Dualiste: cette charmante Thérèse de Sauve qui aime si complètement Hubert Liauran et va retrouver le comte de La Croix-Firmin à Trouville. «Quelle monstrueuse énigme! Comment, avec cet amour divin dans son cœur, avait-elle pu faire ce qu'elle avait fait?»[107].—Thérèse de Sauve «avait trompé ce garçon qu'elle adorait, entraînée par un caprice de sexualité qu'elle ne comprenait plus elle-même»[108].
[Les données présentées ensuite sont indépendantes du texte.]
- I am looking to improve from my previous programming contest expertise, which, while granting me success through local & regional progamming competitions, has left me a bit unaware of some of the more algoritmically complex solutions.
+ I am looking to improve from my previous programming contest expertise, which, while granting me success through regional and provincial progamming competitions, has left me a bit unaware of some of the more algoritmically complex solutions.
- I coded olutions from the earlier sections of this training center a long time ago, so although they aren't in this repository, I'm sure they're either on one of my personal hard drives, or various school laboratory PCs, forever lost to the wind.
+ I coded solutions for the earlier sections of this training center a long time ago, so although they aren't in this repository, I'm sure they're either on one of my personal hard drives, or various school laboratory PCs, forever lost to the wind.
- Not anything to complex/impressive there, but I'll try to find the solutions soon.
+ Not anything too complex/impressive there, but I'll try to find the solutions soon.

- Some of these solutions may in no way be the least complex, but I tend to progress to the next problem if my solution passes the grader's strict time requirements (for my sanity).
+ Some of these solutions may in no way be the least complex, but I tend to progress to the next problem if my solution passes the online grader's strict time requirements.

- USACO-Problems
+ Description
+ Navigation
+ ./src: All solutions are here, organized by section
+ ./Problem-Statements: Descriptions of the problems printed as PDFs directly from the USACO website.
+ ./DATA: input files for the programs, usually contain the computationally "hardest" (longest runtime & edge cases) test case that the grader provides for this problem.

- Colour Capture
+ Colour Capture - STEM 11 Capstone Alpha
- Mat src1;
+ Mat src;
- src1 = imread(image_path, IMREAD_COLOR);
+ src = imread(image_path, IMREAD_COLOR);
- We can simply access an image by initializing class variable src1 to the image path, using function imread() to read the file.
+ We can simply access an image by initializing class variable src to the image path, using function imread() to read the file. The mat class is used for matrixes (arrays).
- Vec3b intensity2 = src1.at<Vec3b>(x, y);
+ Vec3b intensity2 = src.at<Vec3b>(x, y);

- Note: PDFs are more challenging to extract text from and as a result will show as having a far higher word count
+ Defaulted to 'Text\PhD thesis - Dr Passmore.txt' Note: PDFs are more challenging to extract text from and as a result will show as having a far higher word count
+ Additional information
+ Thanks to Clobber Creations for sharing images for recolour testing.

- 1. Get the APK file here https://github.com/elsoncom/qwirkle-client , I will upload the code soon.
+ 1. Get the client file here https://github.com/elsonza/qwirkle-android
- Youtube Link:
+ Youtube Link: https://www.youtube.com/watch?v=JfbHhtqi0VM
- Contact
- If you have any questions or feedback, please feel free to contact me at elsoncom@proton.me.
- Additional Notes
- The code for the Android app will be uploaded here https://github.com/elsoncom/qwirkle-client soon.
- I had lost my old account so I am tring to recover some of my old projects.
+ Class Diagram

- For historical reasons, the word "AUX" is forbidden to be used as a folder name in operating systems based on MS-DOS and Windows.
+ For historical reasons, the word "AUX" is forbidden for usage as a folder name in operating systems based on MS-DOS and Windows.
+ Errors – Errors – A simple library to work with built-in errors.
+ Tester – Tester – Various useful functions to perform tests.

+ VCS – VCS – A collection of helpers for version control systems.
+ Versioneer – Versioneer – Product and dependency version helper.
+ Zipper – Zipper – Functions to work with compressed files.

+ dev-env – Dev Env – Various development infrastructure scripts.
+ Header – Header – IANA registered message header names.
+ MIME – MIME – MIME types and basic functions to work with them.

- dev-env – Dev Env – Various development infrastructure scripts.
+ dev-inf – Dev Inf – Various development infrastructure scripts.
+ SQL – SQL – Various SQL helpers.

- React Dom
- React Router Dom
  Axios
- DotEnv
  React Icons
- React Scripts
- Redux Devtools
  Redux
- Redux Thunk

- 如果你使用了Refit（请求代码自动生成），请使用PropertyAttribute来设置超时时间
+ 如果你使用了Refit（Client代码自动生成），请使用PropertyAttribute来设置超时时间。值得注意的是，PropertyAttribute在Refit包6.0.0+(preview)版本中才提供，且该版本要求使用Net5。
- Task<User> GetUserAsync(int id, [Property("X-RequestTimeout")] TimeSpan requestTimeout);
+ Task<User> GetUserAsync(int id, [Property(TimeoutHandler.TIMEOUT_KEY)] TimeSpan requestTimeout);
[107] Cruelle énigme, p. 87.
[108] Nouveaux Pastels; Jacques Molan, p. 367.
Dualiste: Madame de Tillières qui aime à la fois Poyanne et Casal, au point d'étonner celui-ci qui dit «non, c'est impossible; on n'a pas de place en soi pour deux amours» et au point de trembler également pour ses deux amis quand elle apprend qu'ils vont se battre[109].
[109] Un Cœur de femme, p. 500 et 450 («Vous deux!») et tout le chapitre «Dualisme», p. 392.
Dualistes: la baronne Ely[110] et Claire de Welde[111] dont le second amant est le «seul», l'«unique» amour, du vivant du premier.
[110] Une Idylle tragique.
[111] Deuxième Amour.
Dualiste: cette grande dame anglaise qui s'est fait recevoir au Flirting club et s'y rend d'autant plus joyeuse et en train qu'elle est plus rassurée sur la santé de son mari. «Quand il est souffrant, comme ces derniers jours, je n'ai plus le cœur à flirter»[112].
[112] Profils perdus (1880-1881); Flirting Club, p. 264.